**Your task:** Transcribe the entries exactly as they stand below, passing over any picture.

Data excerpts

····················

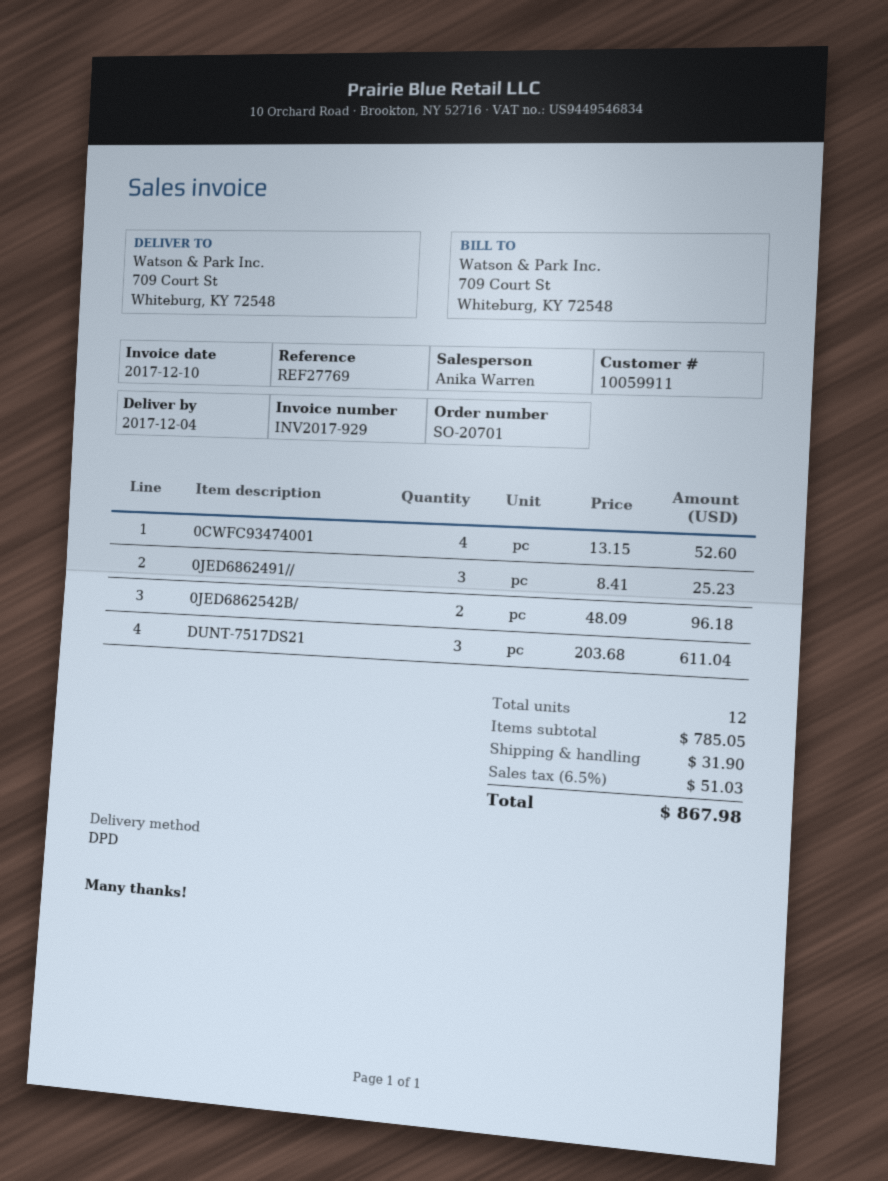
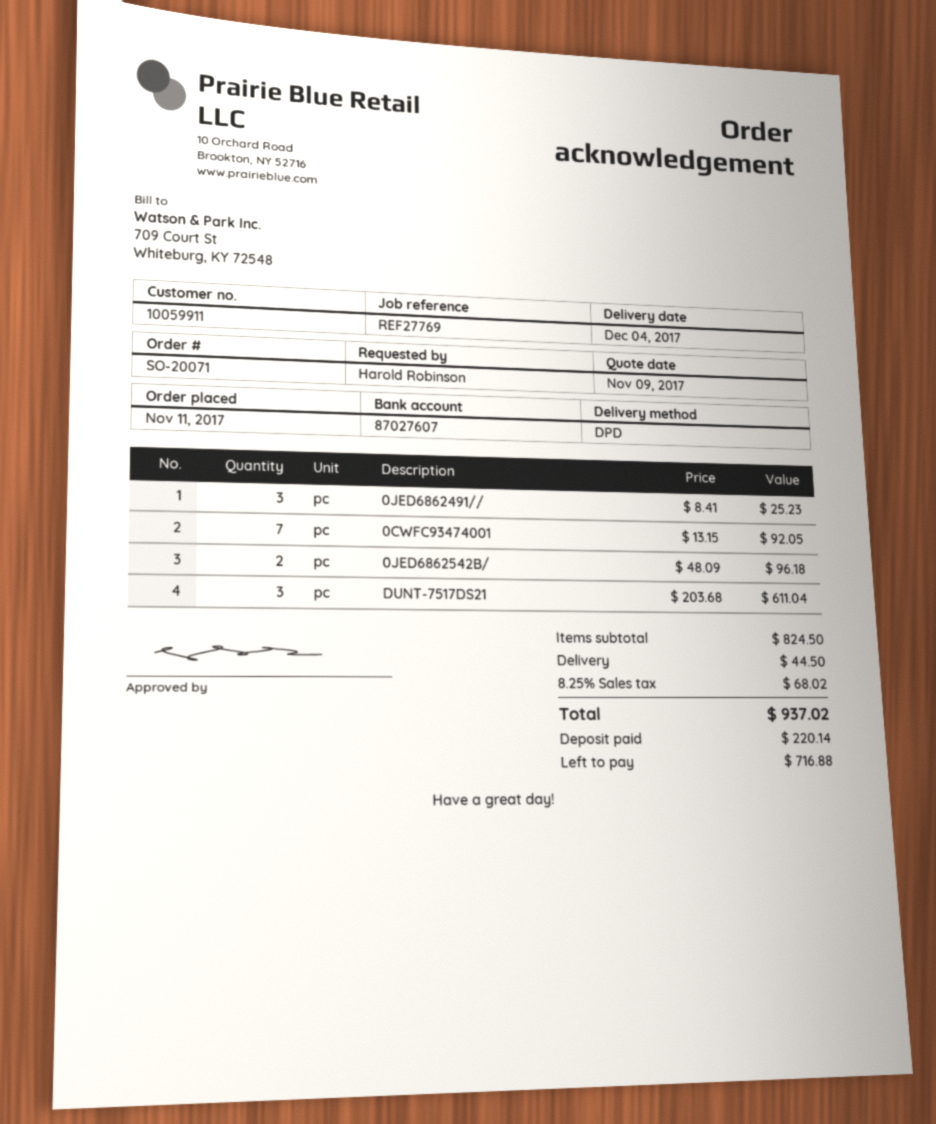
order number: SO-20701 -> SO-20071
0CWFC93474001: 4 x 13.15 = 52.60 -> 7 x 13.15 = 92.05
subtotal: 785.05 -> 824.50
shipping: 31.90 -> 44.50
tax: 6.5% = 51.03 -> 8.25% = 68.02
total: 867.98 -> 937.02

····················

**Written solution:**
order number: SO-20701 -> SO-20071
0CWFC93474001: 4 x 13.15 = 52.60 -> 7 x 13.15 = 92.05
subtotal: 785.05 -> 824.50
shipping: 31.90 -> 44.50
tax: 6.5% = 51.03 -> 8.25% = 68.02
total: 867.98 -> 937.02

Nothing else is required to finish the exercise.